Temporal division of labor and foraging specialization are key characteristics of honeybee social organization. Worker honeybees (Apis mellifera) initiate foraging for food around their third week of life and often specialize in collecting pollen or nectar before they die. Variation in these fundamental social traits correlates with variation in worker reproductive physiology. However, the genetic and hormonal mechanisms that mediate the control of social organization are not understood and remain a central question in social insect biology. Here we demonstrate that a yolk precursor gene, vitellogenin, affects a complex suite of social traits. Vitellogenin is a major reproductive protein in insects in general and a proposed endocrine factor in honeybees. We show by use of RNA interference (RNAi) that vitellogenin gene activity paces onset of foraging behavior, primes bees for specialized foraging tasks, and influences worker longevity.

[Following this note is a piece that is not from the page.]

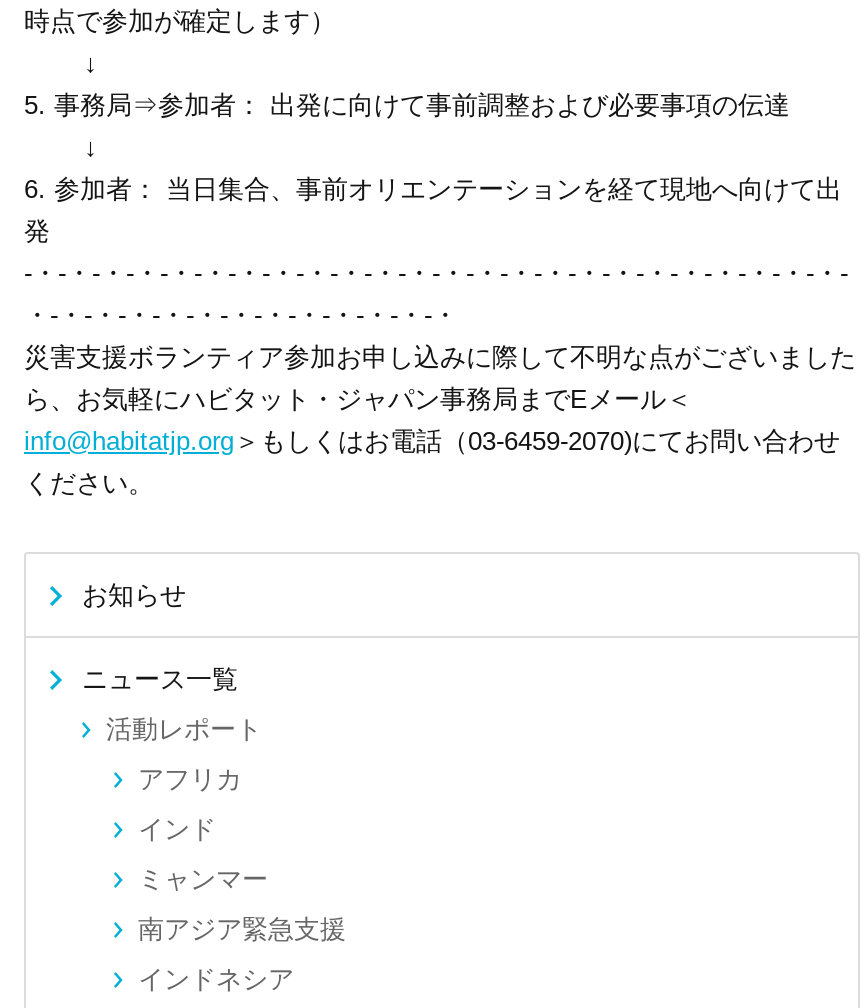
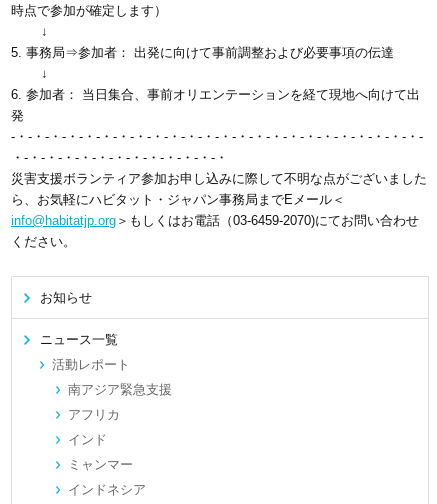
moved down: アフリカ | インド | ミャンマー

moved up: 南アジア緊急支援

These findings support the view that the worker specializations that characterize hymenopteran sociality evolved through co-option of reproductive regulatory pathways. Further, they demonstrate for the first time how coordinated control of multiple social life-history traits can originate via the pleiotropic effects of a single gene that affects multiple physiological processes.
|Original language||English (US)|
|Number of pages||5|
|State||Published - Mar 2007|
ASJC Scopus subject areas
- Biochemistry, Genetics and Molecular Biology(all)
- Immunology and Microbiology(all)
- Agricultural and Biological Sciences(all)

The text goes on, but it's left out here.